In 2014, Imperial College developed a bacterial cellulose modification system.

We have resolved several of the project’s legacy issues and introduced innovative improvements to advance their original work.

By overcoming the limitations of unmodified bacterial cellulose, our modifications have greatly enhanced the value and effectiveness of the system.

   We have developed a modular decoupling system that enhances the binding between proteins and cellulose. It consists of a base material (BC), a scaffold (curlisfiber-spytag), and tagged proteins (spycather - protein of interest).

  This system overcomes the compatibility issues between proteins and cellulose, enabling proteins that typically don't bind with cellulose to do so.Each component can be independently upgraded in the future, providing more functional cellulose materials.
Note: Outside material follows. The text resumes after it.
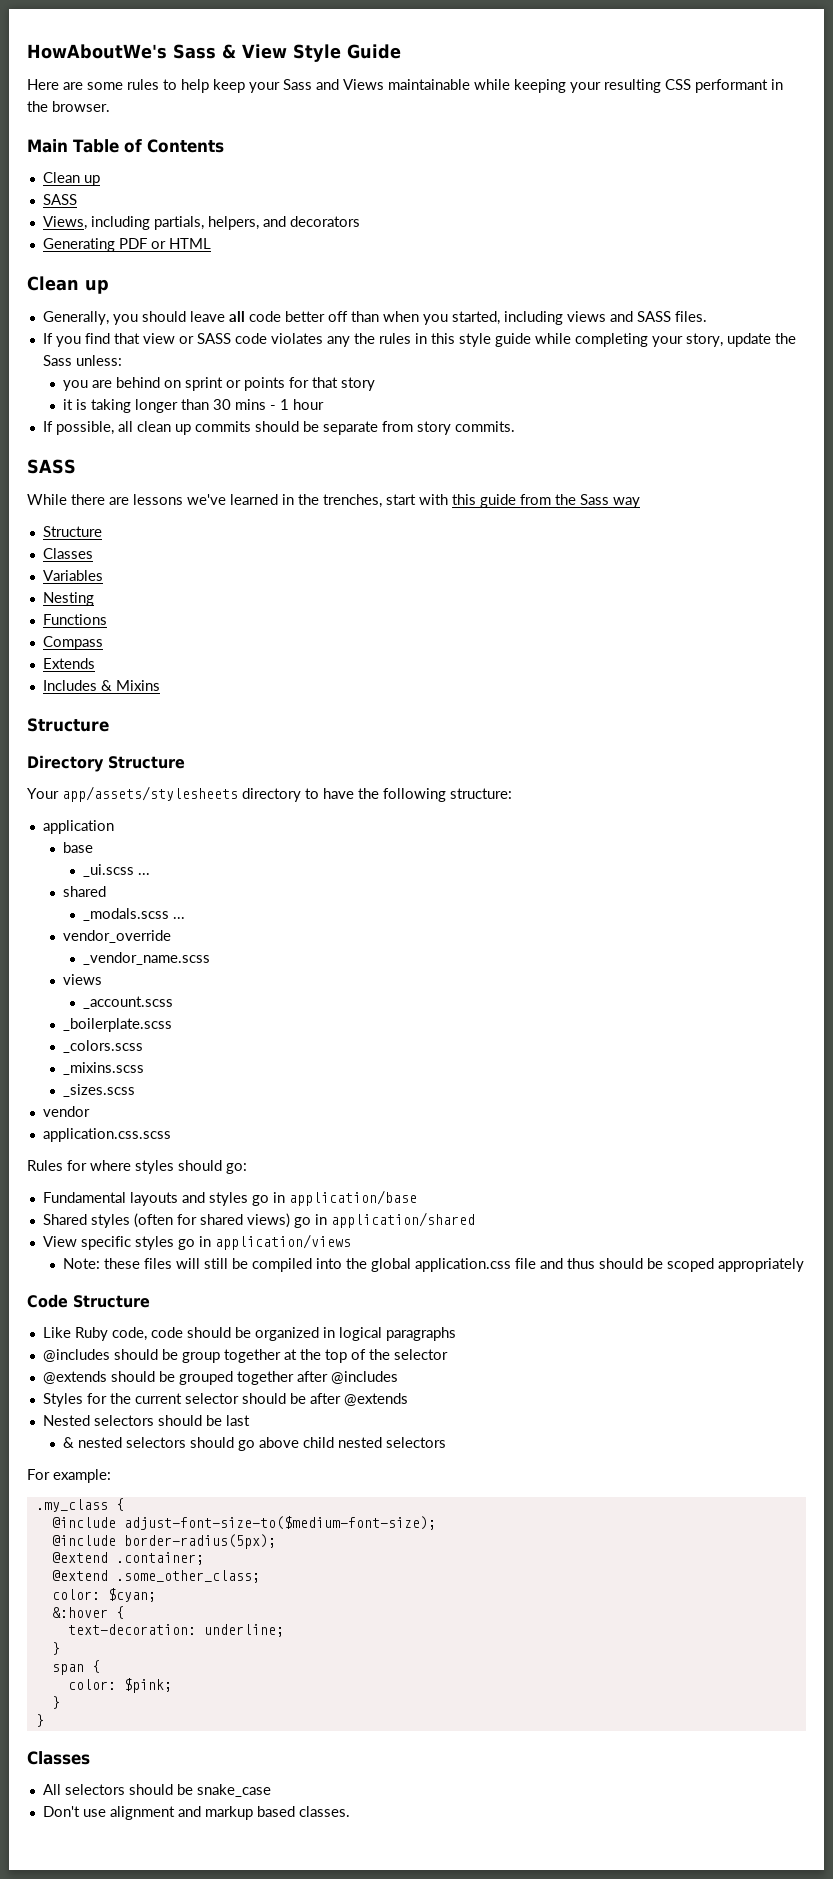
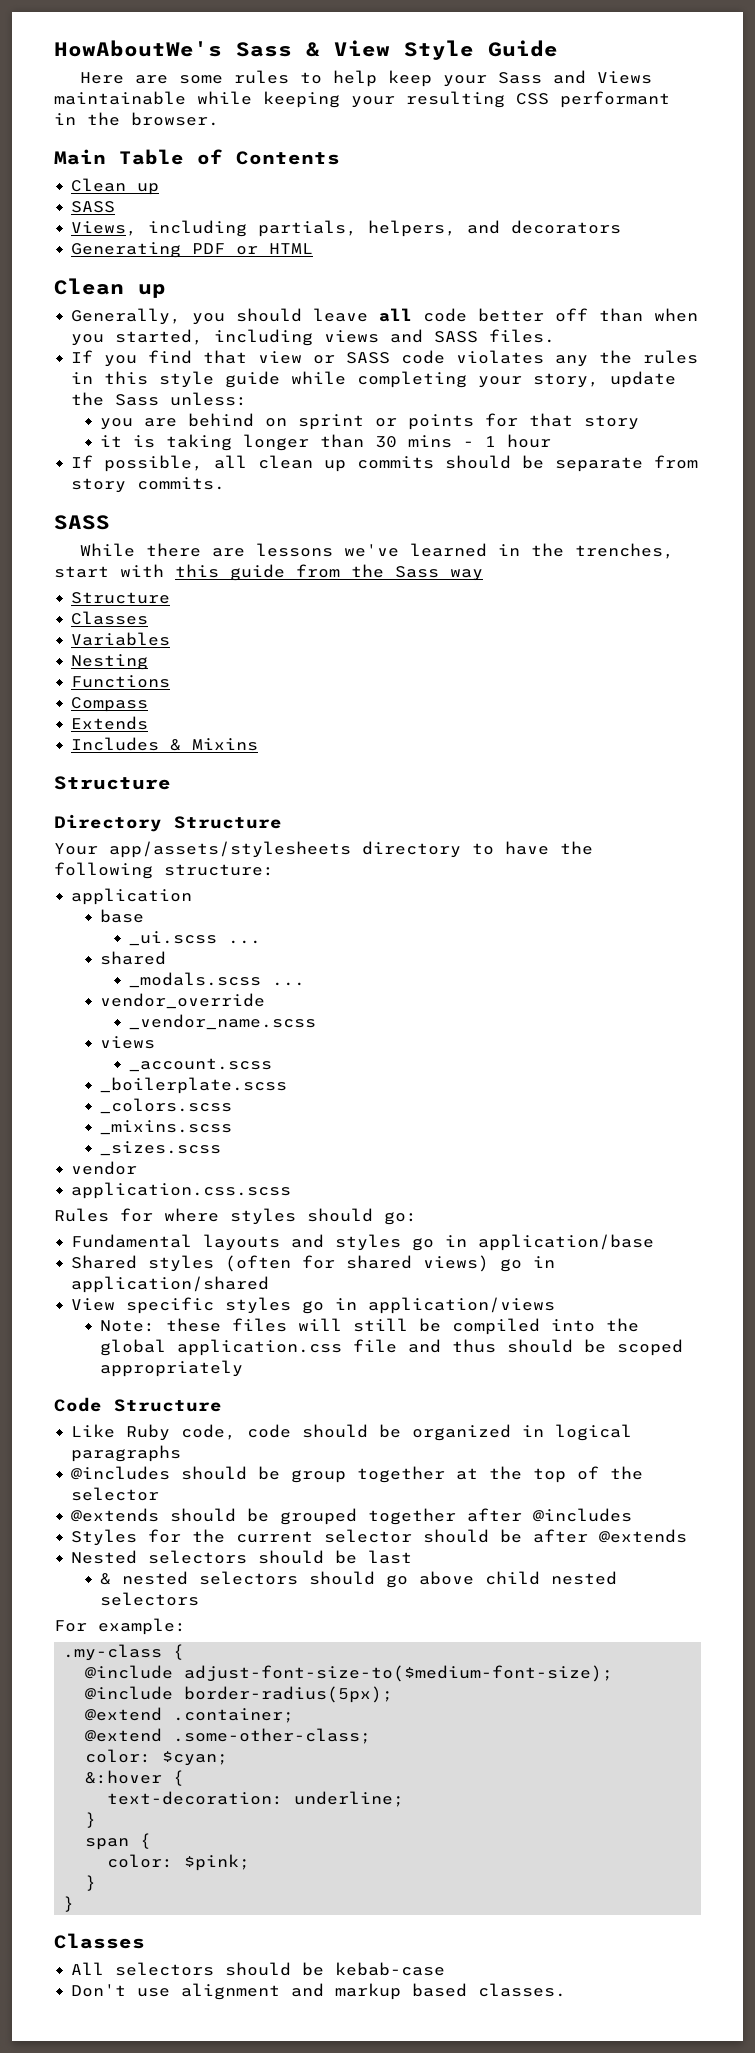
[35,1499,108,1512] .my_class -> [63,1644,163,1661] .my-class
[115,1570,260,1583] .some_other_class; -> [173,1728,372,1744] .some-other-class;
[196,1784,271,1797] snake_case -> [335,1962,446,1976] kebab-case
Traditional adhesive bandages have several shortcomings, such as being non-degradable, difficult to sterilize, and slow to promote healing.

By using bacterial cellulose functionalized with antimicrobial peptides, we have developed a biodegradable bacterial cellulose adhesive bandage to effectively address these challenges.

Artificial Intelligence (AI) is highly regarded in synthetic biology for its potential.

However, through social experiments conducted by our team, we found that existing AI regulations are still imperfect, raising significant concerns.

To address this issue, we developed an AI safety guideline specifically for the iGEM community, ensuring a more secure and comprehensive framework.